Nick Efstathiadis

 

November 28, 2011

"Julia Gillard has put [Peter Slipper] into the biggest job in the Parliament" ... Opposition Leader, Tony Abbott.

"Julia Gillard has put [Peter Slipper] into the biggest job in the Parliament" ... Opposition Leader Tony Abbott. Photo: Alex Ellinghausen

THE Opposition Leader, Tony Abbott, has defended the Coalition turning a blind eye to the alleged indiscretions of Peter Slipper over many years, saying the party was in the process of pushing the Queenslander out of Parliament when Labor swooped.

Labor has struck back at recent attacks by the opposition that Mr Slipper, who quit the Liberals and replaced Harry Jenkins as Speaker, was a compromised character.

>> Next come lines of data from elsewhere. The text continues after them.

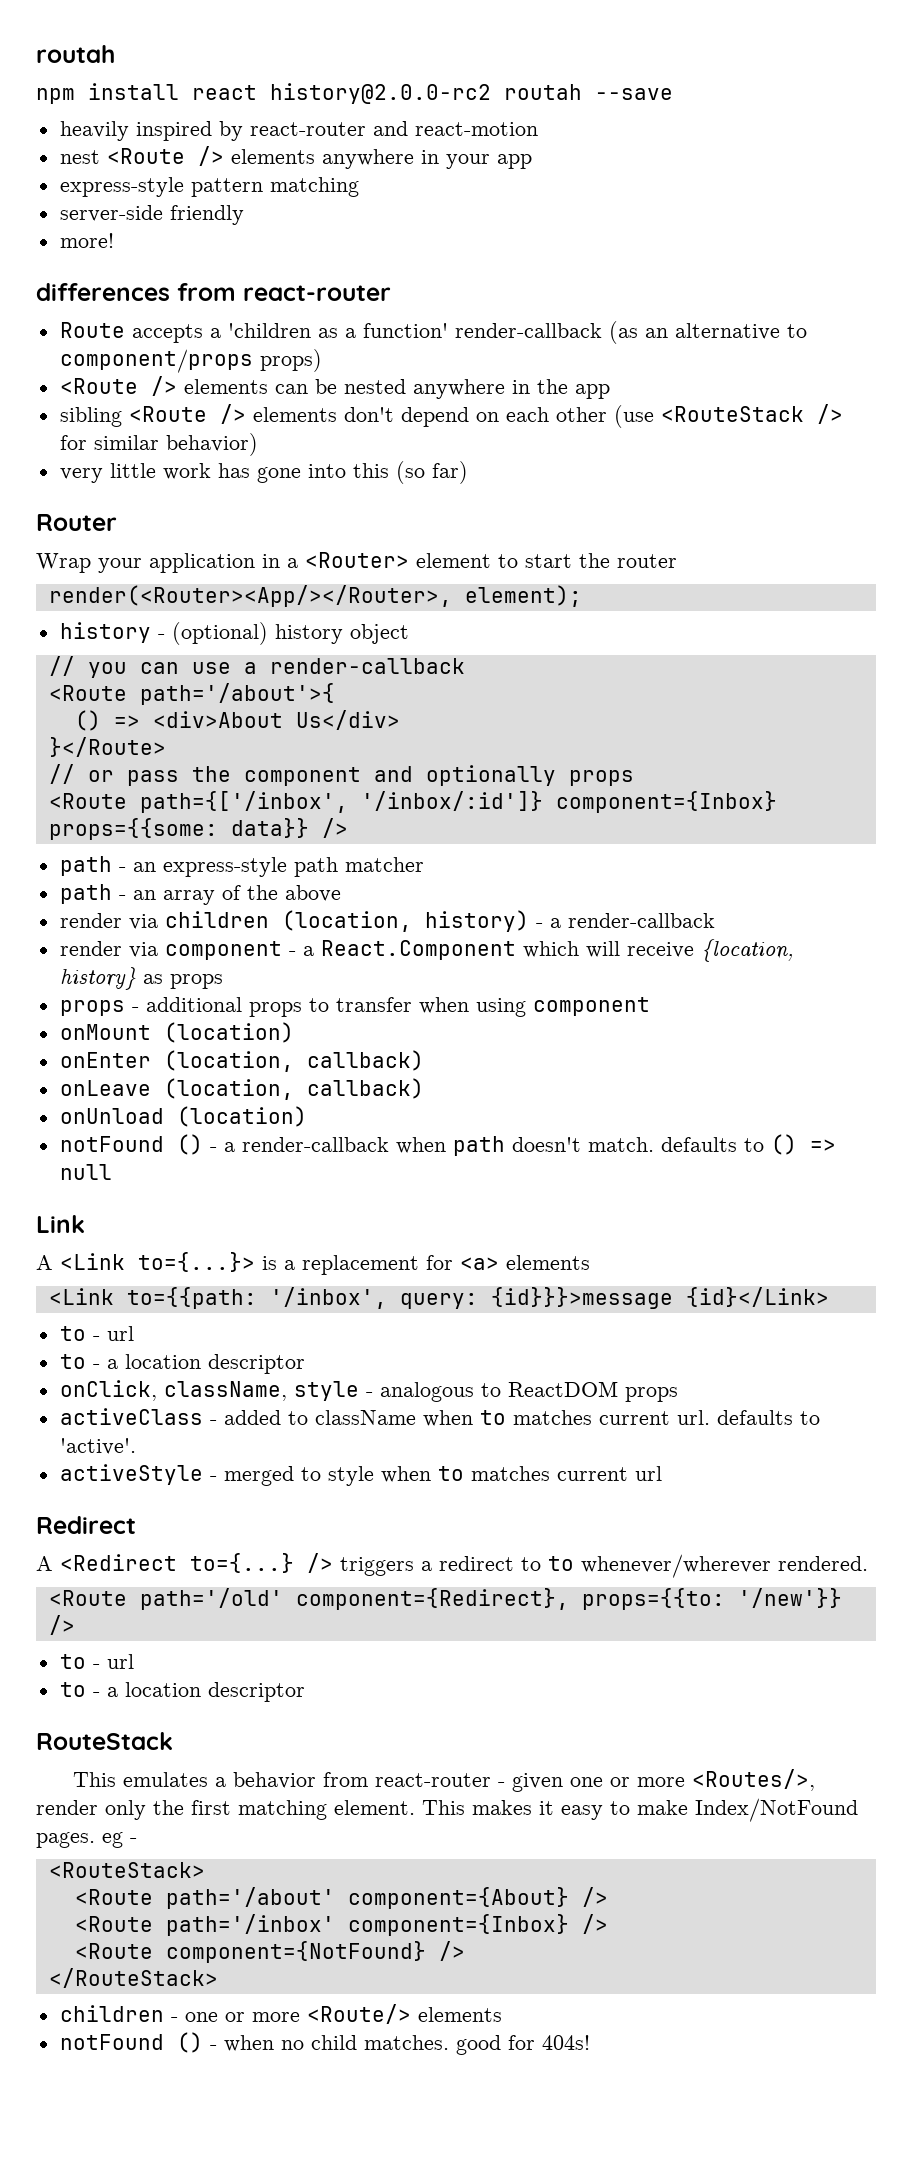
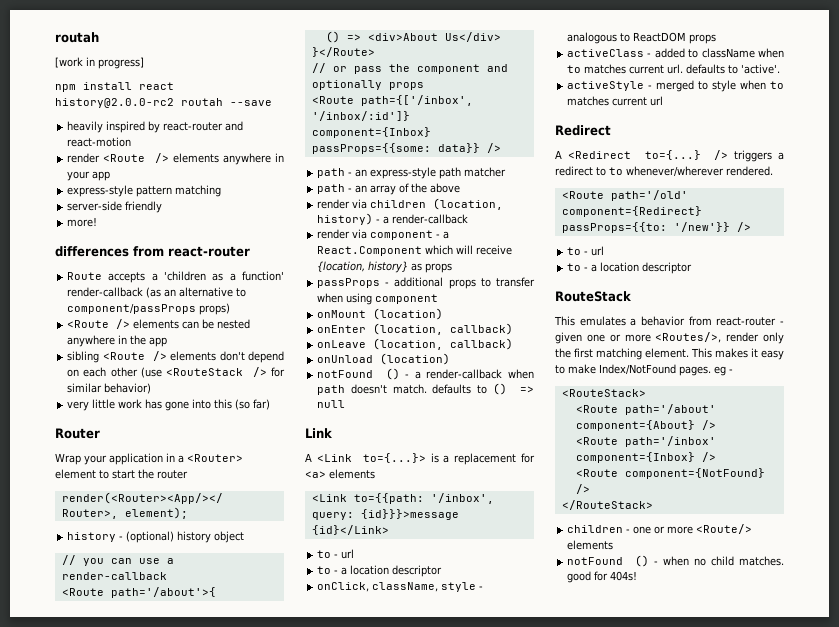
[36,45,115,63] routah -> [55,32,99,43] [55,57,144,69] routah // [work in progress]
[59,150,100,164] nest -> [67,153,101,163] render
[59,349,253,373] component/props -> [67,303,197,314] component/passProps
[48,818,218,840] props={{some: -> [311,143,431,154] passProps={{some:
[59,1000,125,1016] props -> [317,278,381,288] passProps
[295,1588,725,1610] component={Redirect}, props={{to: -> [561,206,702,217] [561,222,667,233] component={Redirect} passProps={{to:

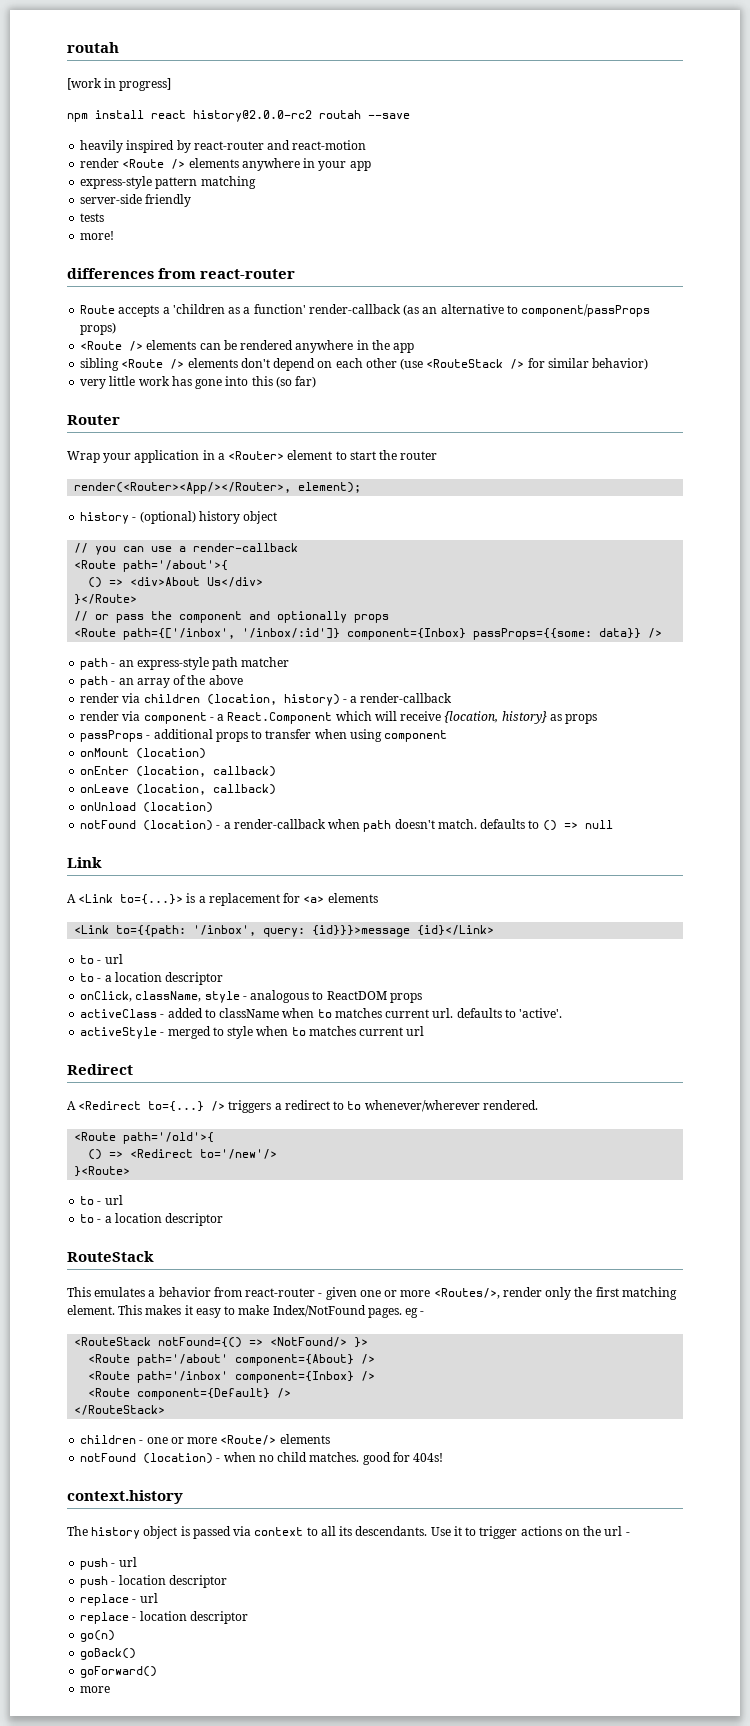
(163, 207) none -> [80,213,105,222] // tests
[217,319,251,329] nested -> [240,340,294,350] rendered
[385,368,400,380] () -> [143,820,214,831] (location)
[610,190,688,201] [561,206,702,217] [561,222,751,233] path='/old' component={Redirect} passProps={{to: '/new'}} /> -> [123,1132,215,1144] [88,1149,278,1160] [74,1166,131,1177] path='/old'>{ // () => <Redirect to='/new'/> // }<Route>
[561,389,646,397] <RouteStack> -> [74,1337,369,1348] <RouteStack notFound={() => <NotFound/> }>
[624,468,765,479] component={NotFound} -> [137,1388,271,1400] component={Default}
[634,555,649,567] () -> [143,1453,214,1464] (location)
(638, 576) none -> [67,1490,183,1504] [67,1526,630,1539] [80,1557,137,1570] [80,1575,227,1588] [80,1593,158,1606] [80,1611,248,1624] [80,1630,116,1642] [80,1648,137,1660] [80,1666,158,1678] [80,1686,111,1693] // context.history // The history object is passed via context to all its descendants. Use it to trigger actions on the url - // push - url // push - location descriptor // replace - url // replace - location descriptor // go(n) // goBack() // goForward() // more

There are questions concerning Mr Slipper's personal behaviour and his use of parliamentary allowances, and Labor is anticipating the drip feeding of a Coalition dirt file on him in subsequent weeks.

The Minister for Foreign Affairs, Kevin Rudd, said yesterday that if such indiscretions abounded, ''what have they sat on for such a long period of time,and why hasn't Mr Abbott brought all this forward?''

''He said on the record, within the last 12 months, that Mr Slipper has a complete clean bill of health on these questions,'' Mr Rudd said. ''Now is Mr Abbott saying to us that he has been dishonest in this period of time?''

Mr Abbott dismissed the point. ''The difference is that we were trying to manage Peter Slipper out of the Parliament. Julia Gillard has put him into the biggest job in the Parliament,'' he said.

In a shock ambush last week, Mr Jenkins announced his resignation and Mr Slipper filled the void. He was on the outer with his Queensland Liberal-National colleagues and was going to lose his preselection to the former Howard government minister Mal Brough.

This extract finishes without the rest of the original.